# Data extract
▬▬▬

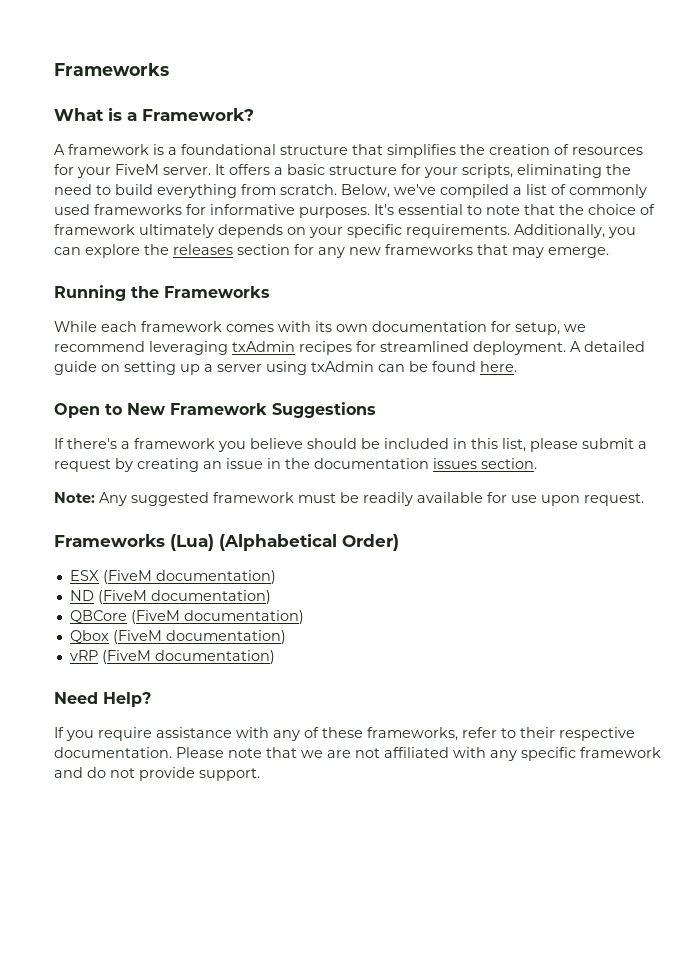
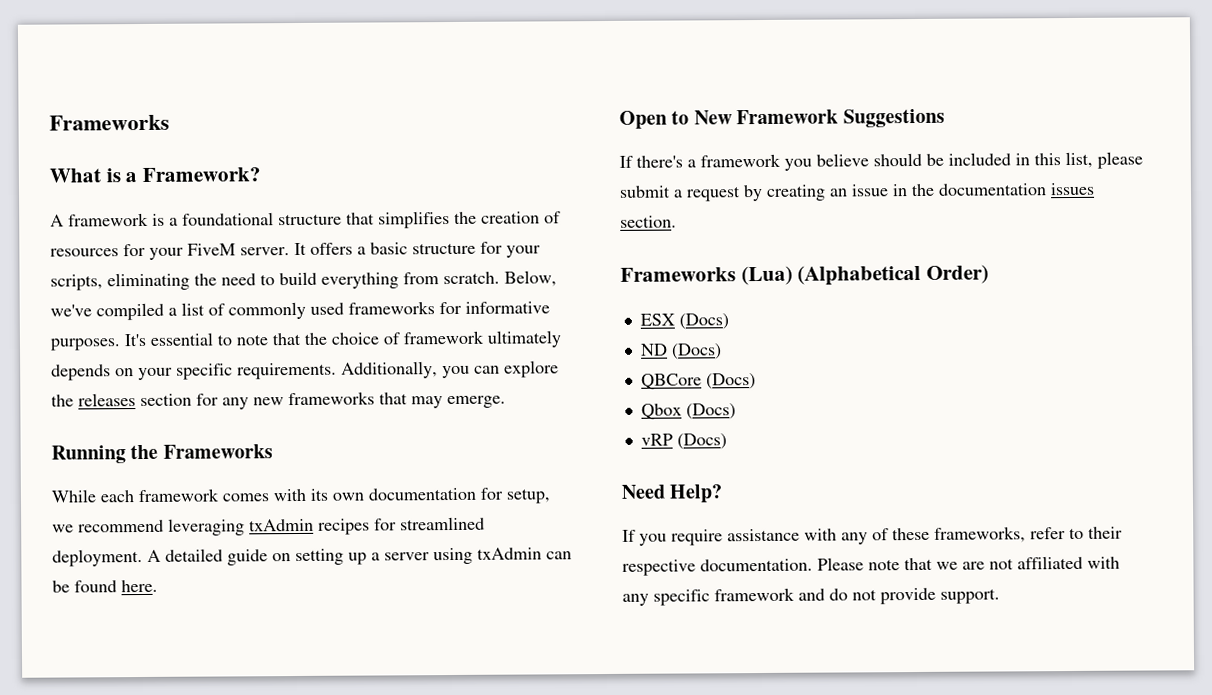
- Note: Any suggested framework must be readily available for use upon request.
- ESX (FiveM documentation)
+ ESX (Docs)
- ND (FiveM documentation)
+ ND (Docs)
- QBCore (FiveM documentation)
+ QBCore (Docs)
- Qbox (FiveM documentation)
+ Qbox (Docs)
- vRP (FiveM documentation)
+ vRP (Docs)

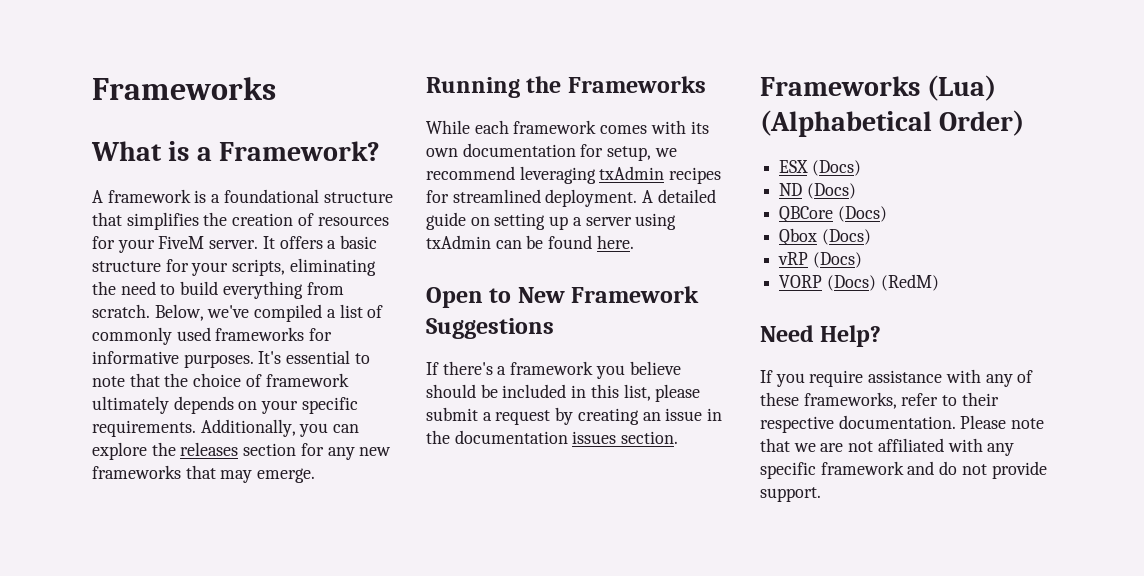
+ VORP (Docs) (RedM)

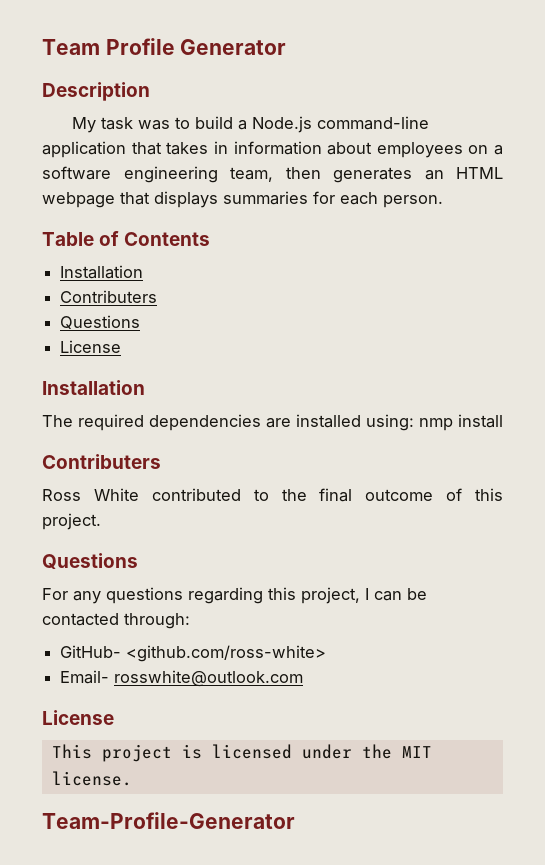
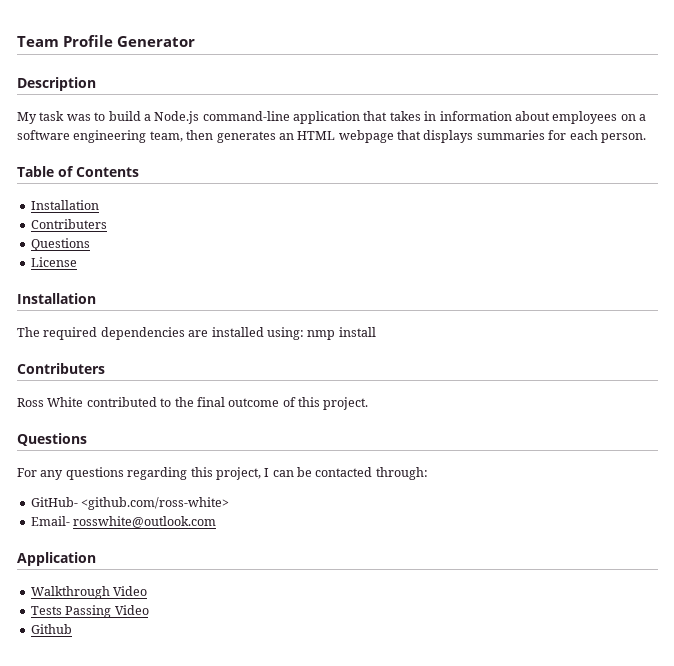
  Email- rosswhite@outlook.com
- License
- This project is licensed under the MIT license.
- Team-Profile-Generator
+ Application
+ Walkthrough Video
+ Tests Passing Video
+ Github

▬▬▬

# Exercise objective
None of the pictures should be copied, but every record above must be restated in full.

# Written solution
- Note: Any suggested framework must be readily available for use upon request.
- ESX (FiveM documentation)
+ ESX (Docs)
- ND (FiveM documentation)
+ ND (Docs)
- QBCore (FiveM documentation)
+ QBCore (Docs)
- Qbox (FiveM documentation)
+ Qbox (Docs)
- vRP (FiveM documentation)
+ vRP (Docs)

+ VORP (Docs) (RedM)

  Email- rosswhite@outlook.com
- License
- This project is licensed under the MIT license.
- Team-Profile-Generator
+ Application
+ Walkthrough Video
+ Tests Passing Video
+ Github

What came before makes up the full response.